Écrit le 20/03/2024
L’Île-de-France est la première région d’implantation des établissements de la filière spatiale et la deuxième région employeuse dans ce domaine, avec près d’un quart des effectifs nationaux. L’étude de l’Institut national de la statistique et des études économiques (INSEE) analyse les caractéristiques de la filière spatiale en Île-de-France au regard de l’écosystème spatial français, dont elle constitue avec le sud-ouest l’un des deux pôles principaux.
« La filière spatiale regroupe l’ensemble des entreprises dont l’activité concourt in fine à la construction d’astronefs ou de leurs moteurs, que ce soit pour un usage civil ou militaire. » Cela regroupe donc à la fois des activités de conception, de fabrication, de contrôle ou de commercialisation. Il s’agit d’un secteur stratégique dans lequel il y a une forte concurrence internationale (Chine, Japon et Etats-Unis notamment) et une innovation technique et technologique particulièrement soutenue. Cette étude de l’INSEE (n° 184, 11 mars dernier, INSEE) analyse les caractéristiques de la filière spatiale en Île-de-France au regard de l’écosystème spatial français, dont elle constitue avec le sud-ouest l’un des deux pôles principaux.
8 550 salariés dédiés au spatial en Île-de-France
En 2020, la filière spatiale régionale mobilise 540 entreprises sur le territoire francilien et 576 établissements. Ceux-ci emploient 72 600 salariés, dont 8 550 sont dédiés uniquement à l’activité spatiale, soit 12 % de l’effectif de ces établissements. Les deux tiers des établissements relevant de la filière régionale sont des petites et moyennes entreprises (PME), 23 % des établissements de taille intermédiaire (ETI) et 10 % de grandes entreprises. Toutefois, l’emploi se concentre à 64 % dans les grandes entreprises.
La filière est dominée par quelques grands groupes comme ArianeGroup ou Airbus Defence and Space, qui sont les seuls en France à avoir les moyens d’assurer la maîtrise d’ouvrage des produits finaux. Ces groupes font ensuite appel à un réseau de sous-traitants, qui ne sont pas nécessairement spécialisés dans le secteur spatial et qui dépendent, pour le processus de fabrication, des spécifications fournies par leurs clients.

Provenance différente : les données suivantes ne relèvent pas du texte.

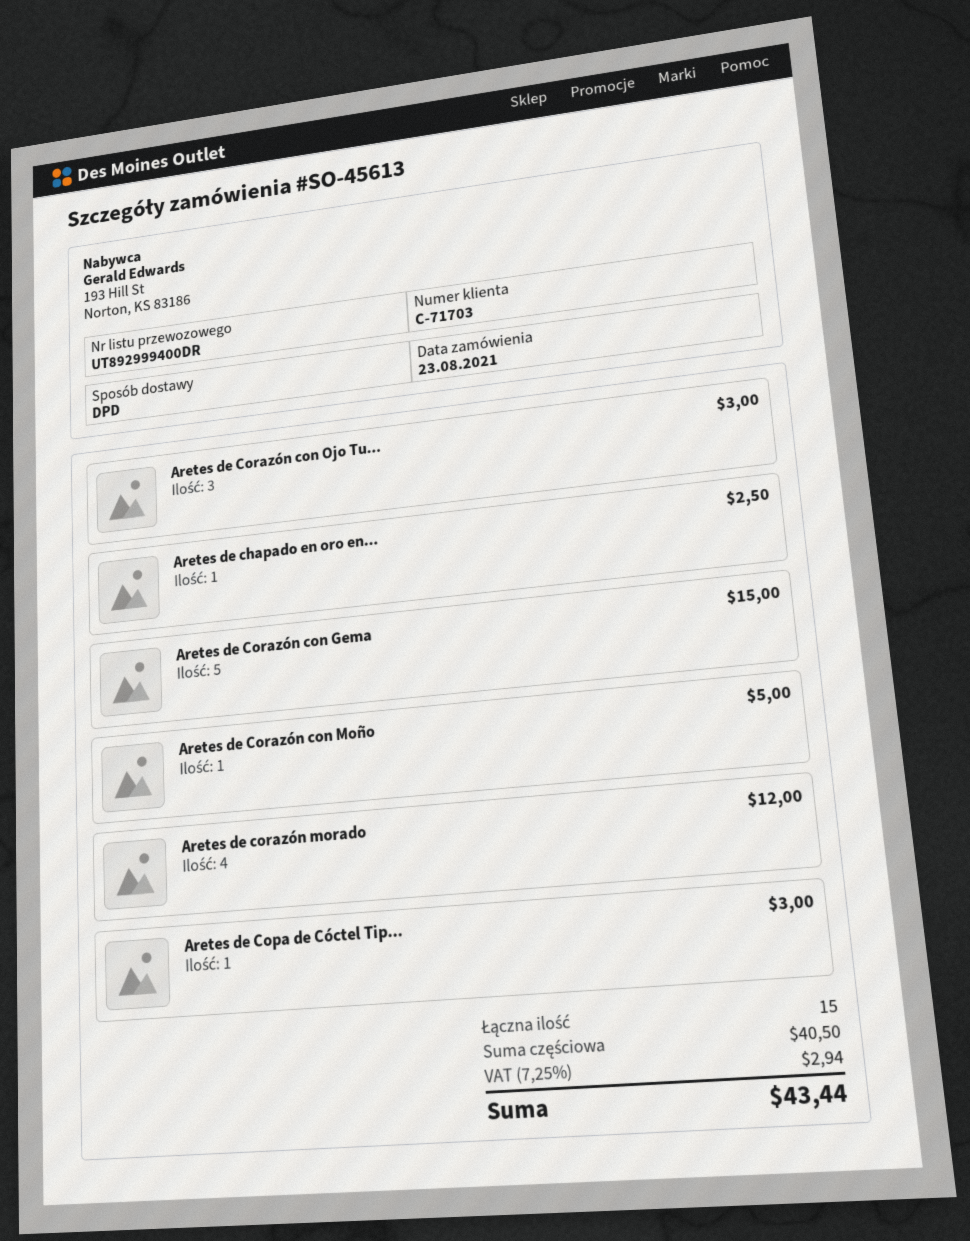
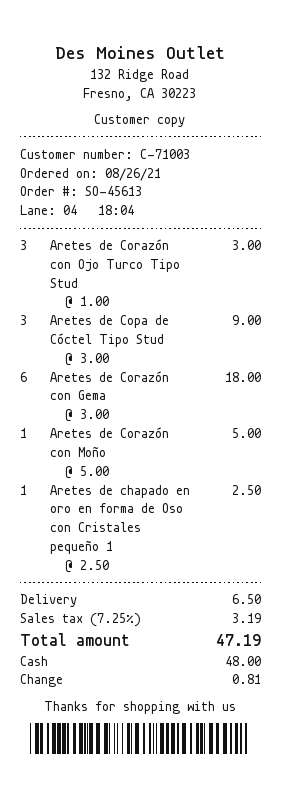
order date: 2021-08-23 -> 2021-08-26
customer number: C-71703 -> C-71003
Aretes de Corazón con Gema: 5 for 15.00 -> 6 for 18.00
Aretes de corazón morado: 4 for 12.00 -> none
Aretes de Copa de Cóctel Tip...: 1 for 3.00 -> 3 for 9.00
shipping: none -> 6.50
tax: 7.25% = 2.94 -> 7.25% = 3.19
total: 43.44 -> 47.19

Plus des trois quarts des salariés franciliens dédiés dans les Yvelines et les Hauts-de-Seine
Les principaux pôles d’implantation des entreprises de la filière spatiale de la région sont situés aux Mureaux (ArianeGroup), à Saint-Quentin-en-Yvelines (Airbus Defence and Space), à Gennevilliers (Thales) et dans le prolongement du sud-ouest de Paris (Boulogne-Billancourt, Issy-les-Moulineaux, Vélizy-Villacoublay). Au total, deux départements dans l’ouest de la région concentrent les trois quarts de l’emploi salarié régional : les Yvelines avec 3 730 salariés (soit 46 % de l’emploi régional) et les Hauts-de-Seine avec 2 420 salariés (30 %).
Dans ces territoires, les entreprises peuvent trouver l’espace nécessaire à leurs infrastructures industrielles tout en bénéficiant de la proximité d’un bassin de main-d’œuvre hautement qualifiée et d’un environnement de formation et de recherche internationalement reconnu.
La région francilienne se caractérise notamment par la présence de nombreux sièges sociaux. Ainsi, 33 % des entreprises françaises de la filière spatiale ont leur siège social implanté en Île-de-France, contre 13 % pour l’Occitanie. La région s’impose donc comme le principal centre de décision et de conception, alors que l’Occitanie est davantage orientée vers des activités de production.
Le rôle important joué par l’innovation
Les activités spatiales ont recours à des technologies de pointe en constante évolution du fait de l’innovation. Sur les 540 entreprises de la filière implantées en Île-de-France, 29 % ont pour fonction principale l’ingénierie, la conception et la recherche et développement, tandis que c’est le cas de 23 % d’entre elles dans la filière nationale.